The High Restricted Organic Diet (HROD) focuses on consuming organic, minimally processed foods such as fruits, vegetables, and grains while avoiding pesticides, additives, and artificial substances. The aim is to limit exposure to compounds that could trigger inflammation, particularly in individuals sensitive to food additives.
A semi-vegetarian diet promotes plant-based foods while limiting animal products, especially red meat. Reducing animal protein and processed meats reduces inflammation and improves gut health.
Ulcerative Colitis and Dietary Strategies
Carrageenan-Free diet- Like Crohn’s disease, individuals with ulcerative colitis benefit from eliminating processed foods containing carrageenan, a common food additive linked to intestinal inflammation. By avoiding this additive, the diet seeks to reduce symptoms and promote a healthier gut environment.
The Mediterranean diet, rich in plant-based foods, whole grains, fruits, vegetables, and fish, has been shown to reduce the gut inflammation risk. It encourages the consumption of healthy fats (like olive oil) and minimizes red meat and processed foods. This diet’s anti-inflammatory properties are attributed to its high content of antioxidants, omega-3 fatty acids, and fiber, all of which support gut health.
The Alberta Anti-Inflammatory Diet (AB-AID) emphasizes consuming omega-3-rich fish, fruits, vegetables, and whole grains while avoiding processed, fried foods and additives. The mechanism of action is by reducing inflammatory markers in the gut, which can help manage flare-ups and promote remission.

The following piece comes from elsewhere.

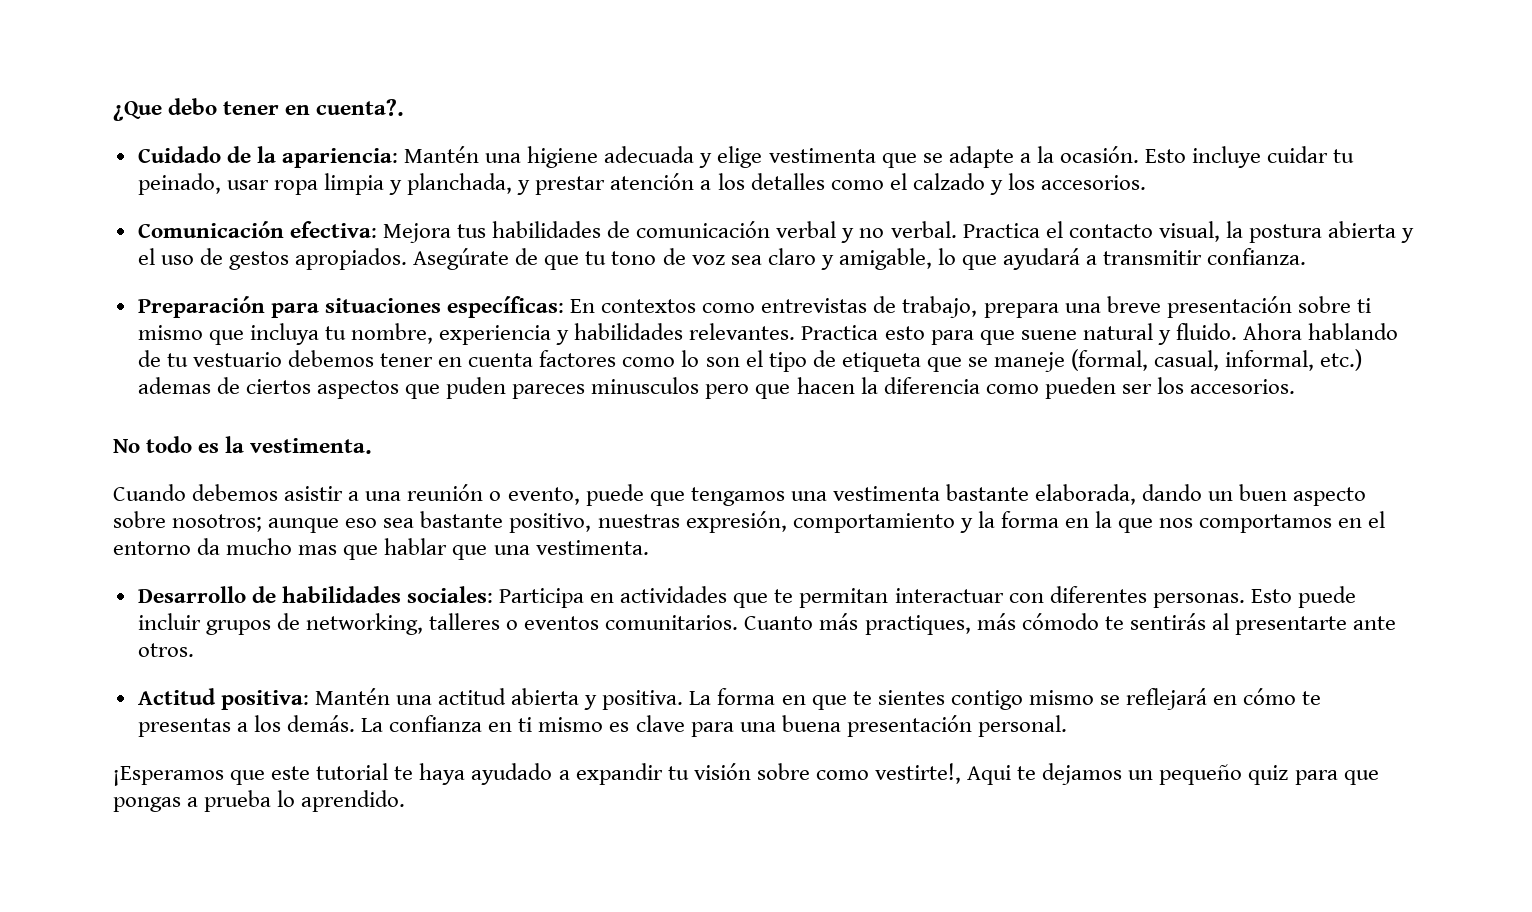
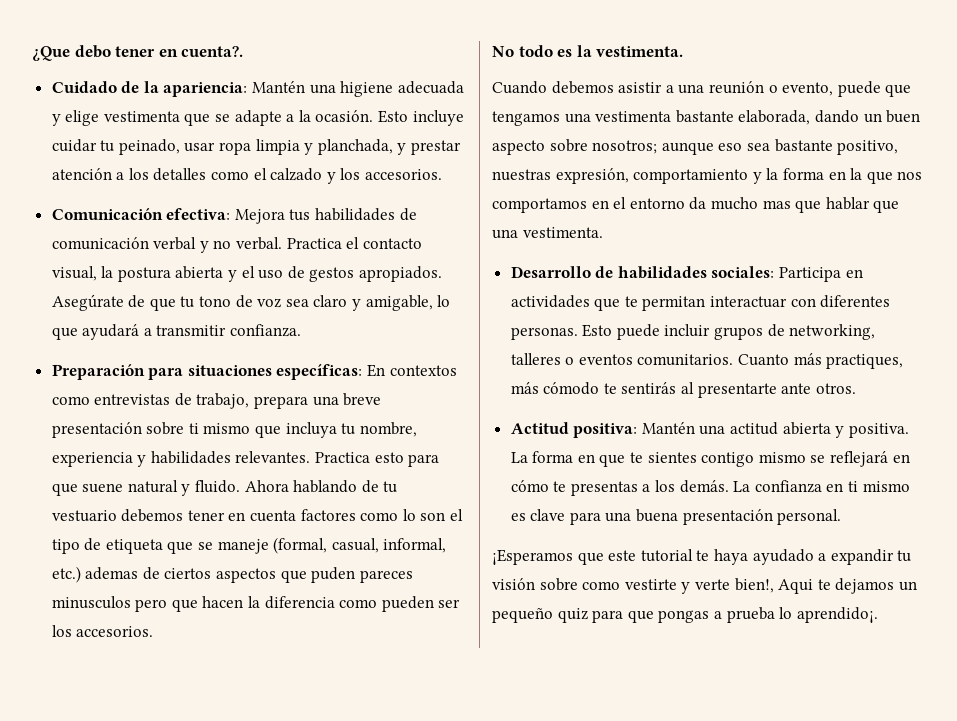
- ¡Esperamos que este tutorial te haya ayudado a expandir tu visión sobre como vestirte!, Aqui te dejamos un pequeño quiz para que pongas a prueba lo aprendido.
+ ¡Esperamos que este tutorial te haya ayudado a expandir tu visión sobre como vestirte y verte bien!, Aqui te dejamos un pequeño quiz para que pongas a prueba lo aprendido¡.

As with Crohn’s disease, ulcerative colitis patients may also benefit from the Low FODMAP Diet, particularly for those with symptoms like bloating and abdominal discomfort. The diet minimizes gut irritation and gas production by reducing the intake of high-FODMAP foods.

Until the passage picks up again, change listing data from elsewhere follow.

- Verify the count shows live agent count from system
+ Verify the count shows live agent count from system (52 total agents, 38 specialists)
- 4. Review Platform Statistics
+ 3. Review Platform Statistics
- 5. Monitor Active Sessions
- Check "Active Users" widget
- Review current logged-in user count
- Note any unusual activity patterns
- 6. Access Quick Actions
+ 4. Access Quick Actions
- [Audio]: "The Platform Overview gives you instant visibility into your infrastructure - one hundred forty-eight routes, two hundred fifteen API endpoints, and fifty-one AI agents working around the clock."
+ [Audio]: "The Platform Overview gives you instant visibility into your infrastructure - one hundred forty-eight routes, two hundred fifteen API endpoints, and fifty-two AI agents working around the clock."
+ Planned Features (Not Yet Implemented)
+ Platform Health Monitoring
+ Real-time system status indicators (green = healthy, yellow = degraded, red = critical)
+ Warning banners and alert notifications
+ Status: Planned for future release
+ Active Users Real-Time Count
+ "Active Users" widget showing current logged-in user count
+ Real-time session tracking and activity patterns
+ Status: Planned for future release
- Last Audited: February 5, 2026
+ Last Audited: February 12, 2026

Cow’s Milk Protein Exclusion diet (CMP)-This diet excludes all dairy products, including milk and cheese, while allowing butter. This approach is based on the hypothesis that cow’s milk proteins can trigger immune responses in certain individuals, exacerbating symptoms of ulcerative colitis.

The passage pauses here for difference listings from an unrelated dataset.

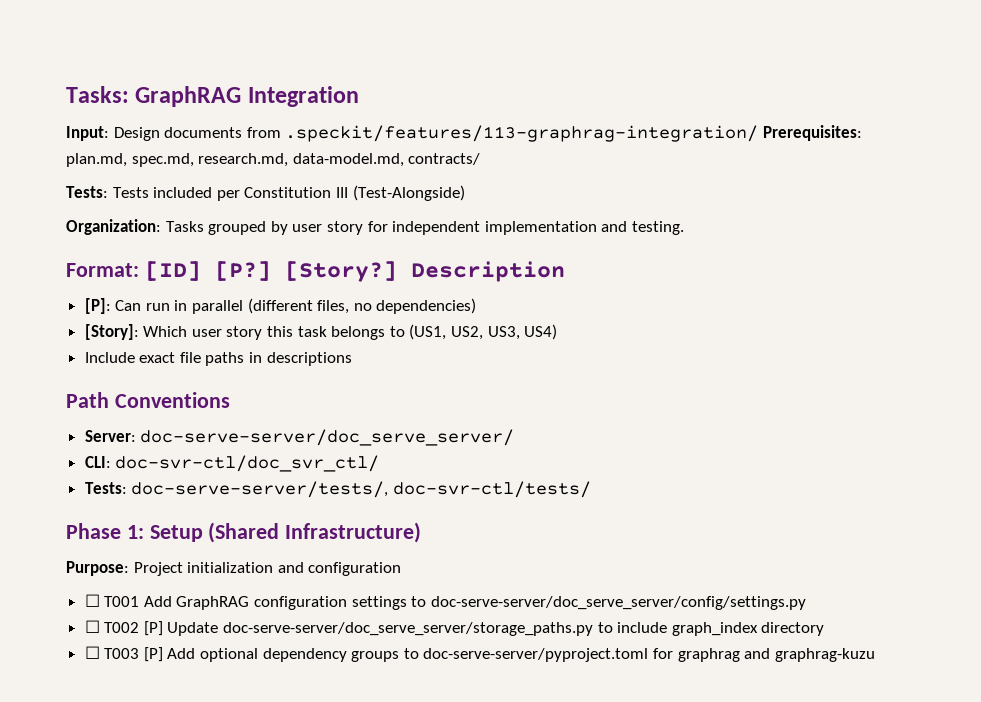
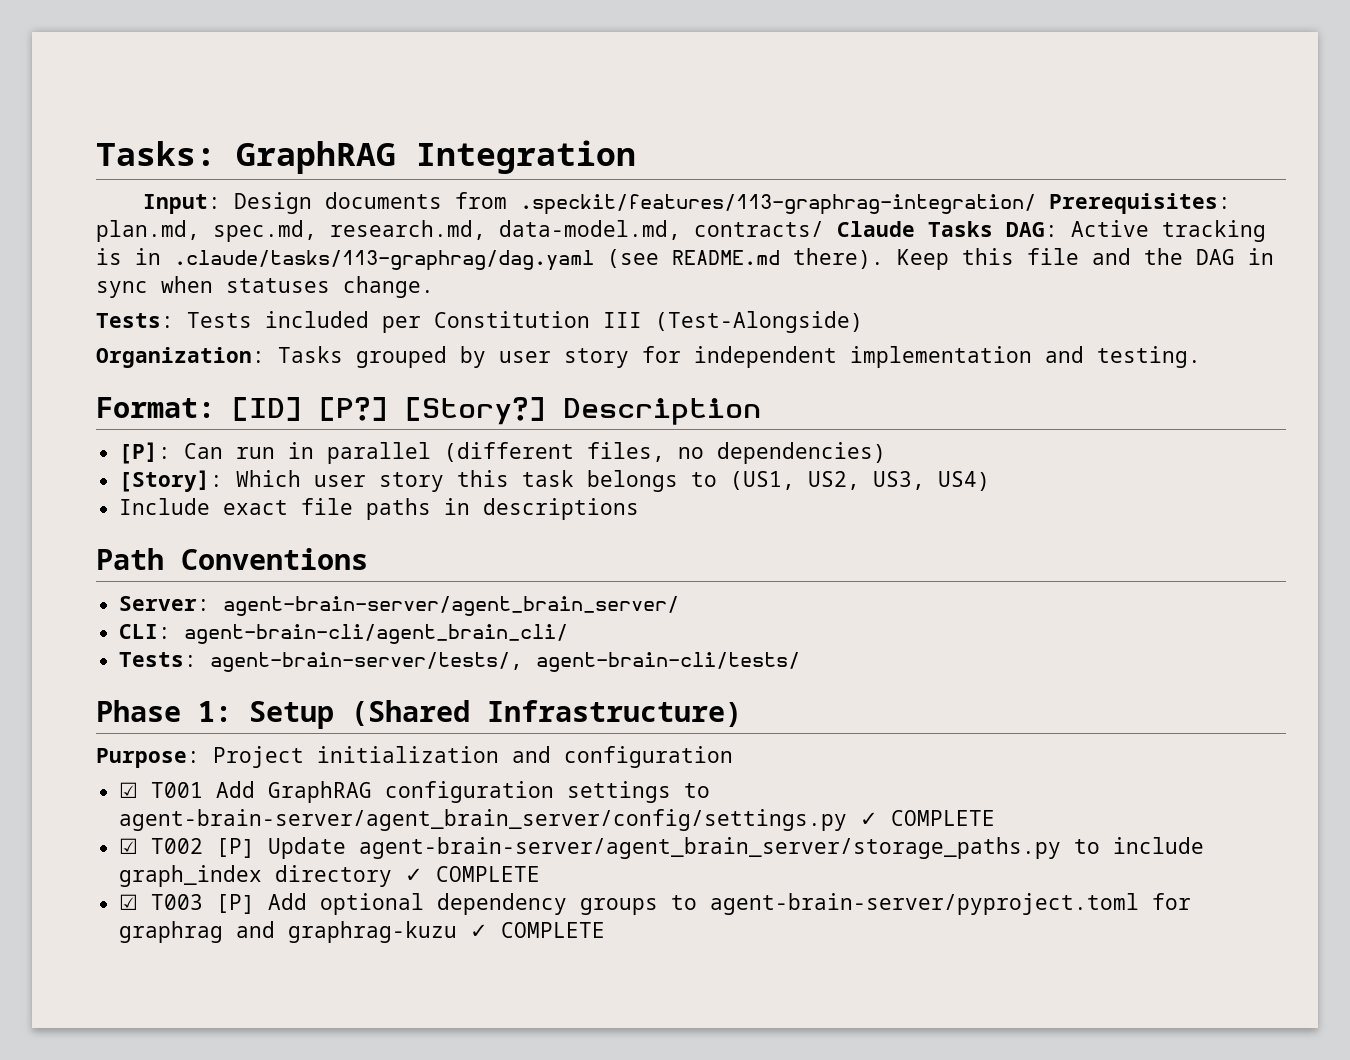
- Input: Design documents from .speckit/features/113-graphrag-integration/ Prerequisites: plan.md, spec.md, research.md, data-model.md, contracts/
+ Input: Design documents from .speckit/features/113-graphrag-integration/ Prerequisites: plan.md, spec.md, research.md, data-model.md, contracts/ Claude Tasks DAG: Active tracking is in .claude/tasks/113-graphrag/dag.yaml (see README.md there). Keep this file and the DAG in sync when statuses change.
- Server: doc-serve-server/doc_serve_server/
+ Server: agent-brain-server/agent_brain_server/
- CLI: doc-svr-ctl/doc_svr_ctl/
- Tests: doc-serve-server/tests/, doc-svr-ctl/tests/
+ CLI: agent-brain-cli/agent_brain_cli/
+ Tests: agent-brain-server/tests/, agent-brain-cli/tests/
- ☐ T001 Add GraphRAG configuration settings to doc-serve-server/doc_serve_server/config/settings.py
- ☐ T002 [P] Update doc-serve-server/doc_serve_server/storage_paths.py to include graph_index directory
- ☐ T003 [P] Add optional dependency groups to doc-serve-server/pyproject.toml for graphrag and graphrag-kuzu
+ ☑ T001 Add GraphRAG configuration settings to agent-brain-server/agent_brain_server/config/settings.py ✓ COMPLETE
+ ☑ T002 [P] Update agent-brain-server/agent_brain_server/storage_paths.py to include graph_index directory ✓ COMPLETE
+ ☑ T003 [P] Add optional dependency groups to agent-brain-server/pyproject.toml for graphrag and graphrag-kuzu ✓ COMPLETE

A gluten-free and dairy-free diet is often recommended for individuals with sensitivities to these proteins. Eliminating gluten and dairy may reduce immune system activation, relieve symptoms, and decrease inflammation in susceptible individuals.
Conclusion: In summary, dietary interventions play a significant role in the management and treatment of inflammatory bowel diseases (IBD), including Crohn’s disease and ulcerative colitis, and can serve as a valuable complement to pharmaceutical therapies. Further robust studies with better designs and long-term follow-ups are essential to develop more effective therapeutic approaches. These investigations should focus on the interaction between dietary regimens and the gut microbiome and the long-term impacts of nutritional interventions to establish more comprehensive clinical guidelines. Collaboration among physicians, nutritionists, and patients, considering individual and environmental factors, will play a critical role in managing IBD and improving treatment outcomes.